LYNN (Podcast) LYNN — Government officials, academic scholars, and social justice advocates will come together in Lynn Wednesday (10/4) for Defending Democracy, a public forum on current threats to civil liberties, including book banning in the public schools, the threat to minority voting rights, and efforts to eliminate or marginalize the teaching of black history. Complete event information is posted below
Guests:
Wendy Joseph – Curator of the Grand Army of the Republic Hall (GAR) in Lynn
Tom Dalton – Author, former reporter for the Daily Item & Salem News – Dalton’s books are available at the Lynn Museum, all profits benefit the museum.
Wendy Joseph & Tom Dalton with Bill Newell
Massachusetts Education Secretary Patrick Tutwiler, the former Lynn school superintendent, is a featured speaker along with Dr. Kabria Baumgartner of Northeastern University, associate professor of history and Africana Studies. She is the award-winning author of a book about black girls and women
who fought for their educational rights in the 19th century.
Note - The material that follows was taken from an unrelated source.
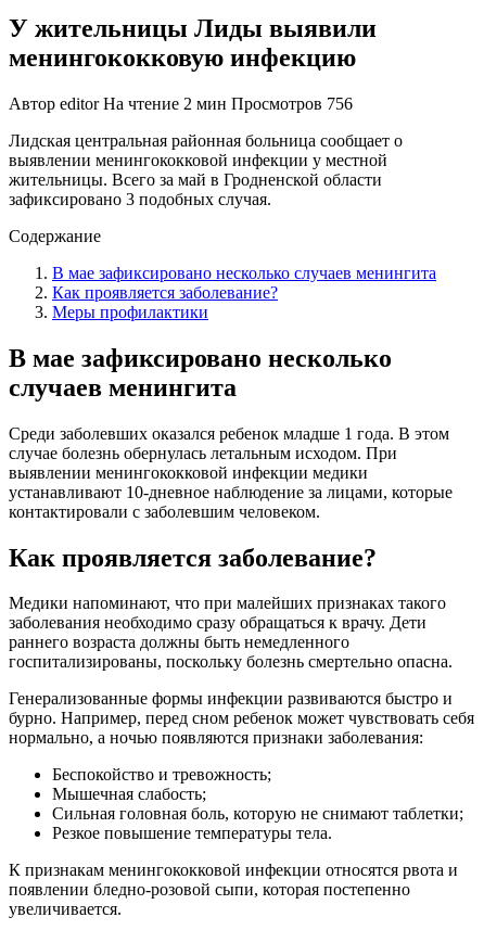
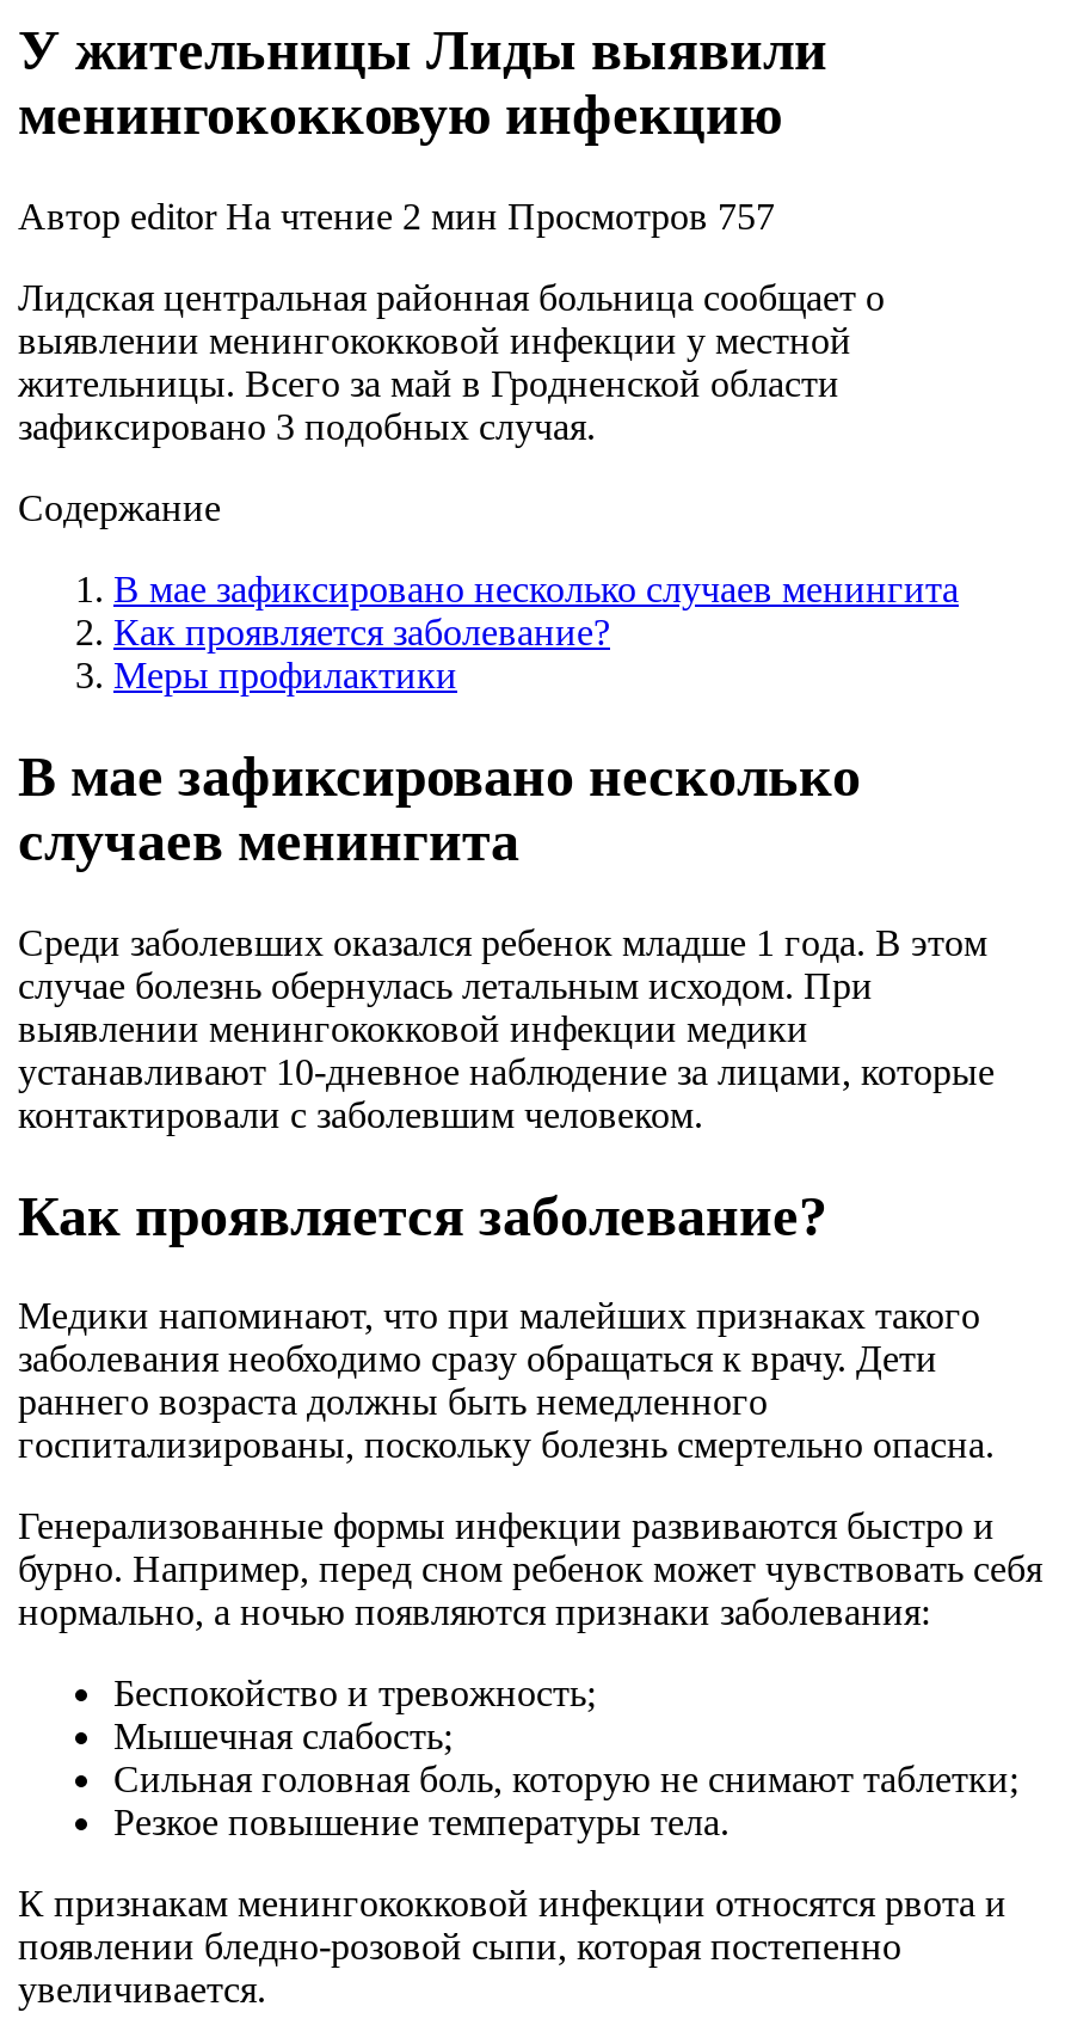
[9,94,353,113] Автор editor На чтение 2 мин Просмотров 756 -> [18,195,775,236] Автор editor На чтение 2 мин Просмотров 757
Panelists include Dr. Martin Garnar, director of the Amherst College library and an activist in the fight to stop book banning. Garnar is the former chairman of the American Library Association’s Intellectual Freedom Committee.
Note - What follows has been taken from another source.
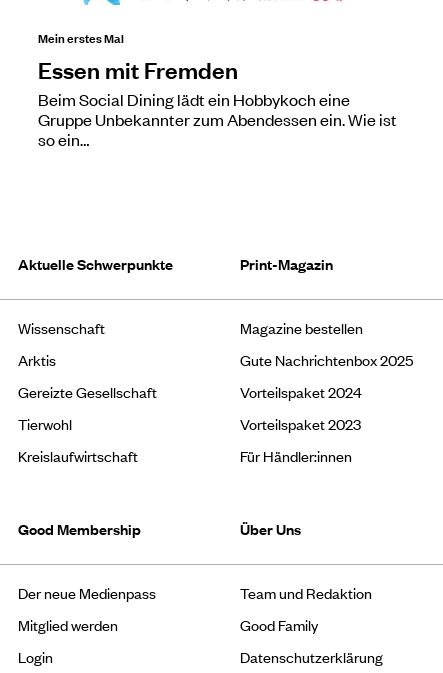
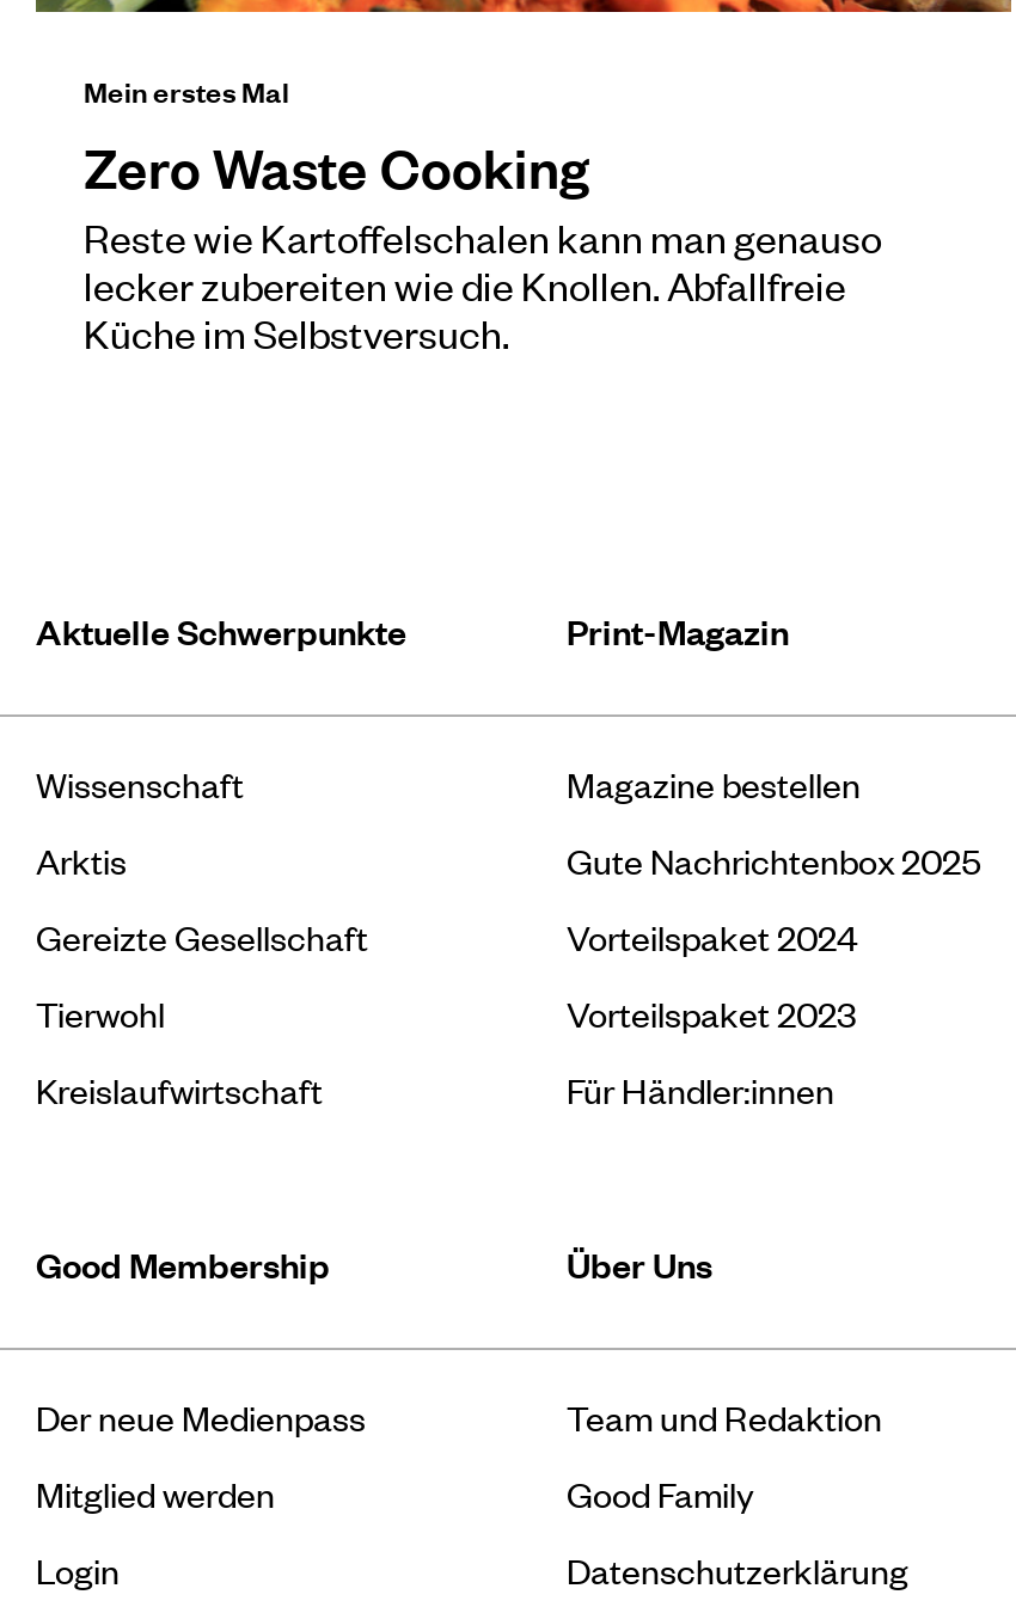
[38,54,397,150] Essen mit Fremden | Beim Social Dining lädt ein Hobbykoch eine | Gruppe Unbekannter zum Abendessen ein. Wie ist | so ein… -> [84,128,882,358] Zero Waste Cooking | Reste wie Kartoffelschalen kann man genauso | lecker zubereiten wie die Knollen. Abfallfreie | Küche im Selbstversuch.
Defending Democracy will be held Wednesday, Oct. 4, at 6 p.m. at Lynn Memorial Auditorium in Lynn City Hall. The free forum is co-sponsored by the Grand Army of the Republic Museum in Lynn and Lynn Museum/Lynn Arts.
One of the prime movers behind the forum is Steve Matthews, a Lynn native and labor activist whose search for his mother’s Southern roots led to the discovery of a family legacy of
slave-holding. He chronicled his journey of self-discovery in “Finding Mary,” a 10-part series that ran last year in the Lynn Item. On that journey, Matthews met Billy Keyserling, the former mayor of Beaufort, S.C., who will speak at the forum. Keyserling started the Second Founding of America Learning Center in Beaufort, a nonprofit organization that partners with the National Park Service to uncover the untold stories of the Reconstruction Era following the Civil War.
Panelists also include Nicole McClain, the first female African-American to sit on the Lynn City Council and founder and president of the North Shore Juneteenth Association; Adriana Paz, founder of North Shore’s Women of Color Association and other racial justice organizations; Jeff Crosby, a former GE union official who helped bring together labor and community groups to form the New Lynn Coalition; and Rev. Andre Bennett, president of the Essex County Community Organization, an affiliation of 39 religious congregations and the North Shore Labor Council.
The evening program will include a “living history interlude” featuring actors portraying Abraham Lincoln and Frederick Douglass, who arrived in Lynn in 1841 as a fugitive slave and went on to become the century’s leading Black activist and a friend and advisor to Lincoln. The Lincoln impersonator will deliver the Gettysburg Address. At 10 a.m. on Oct. 4, “Frederick Douglass” will join Dexter
Bishop of the Sons of Union Veterans for a memorial service at the GAR lot in Pine Grove Cemetery, followed by a tour of abolitionist graves led by Julia Greene, an adjunct professor at
North Shore Community College. All of the Defending Democracy programs are free and open
to the public.
“This event,” Matthews said, “is made possible by the deep connection and respectful relationship between these dedicated community and social justice organizations and the leadership of Doneeca Thurston at the Lynn Museum and Wendy Joseph at the Grand Army of the Republic Museum, which are both treasured repositories of Lynn’s history.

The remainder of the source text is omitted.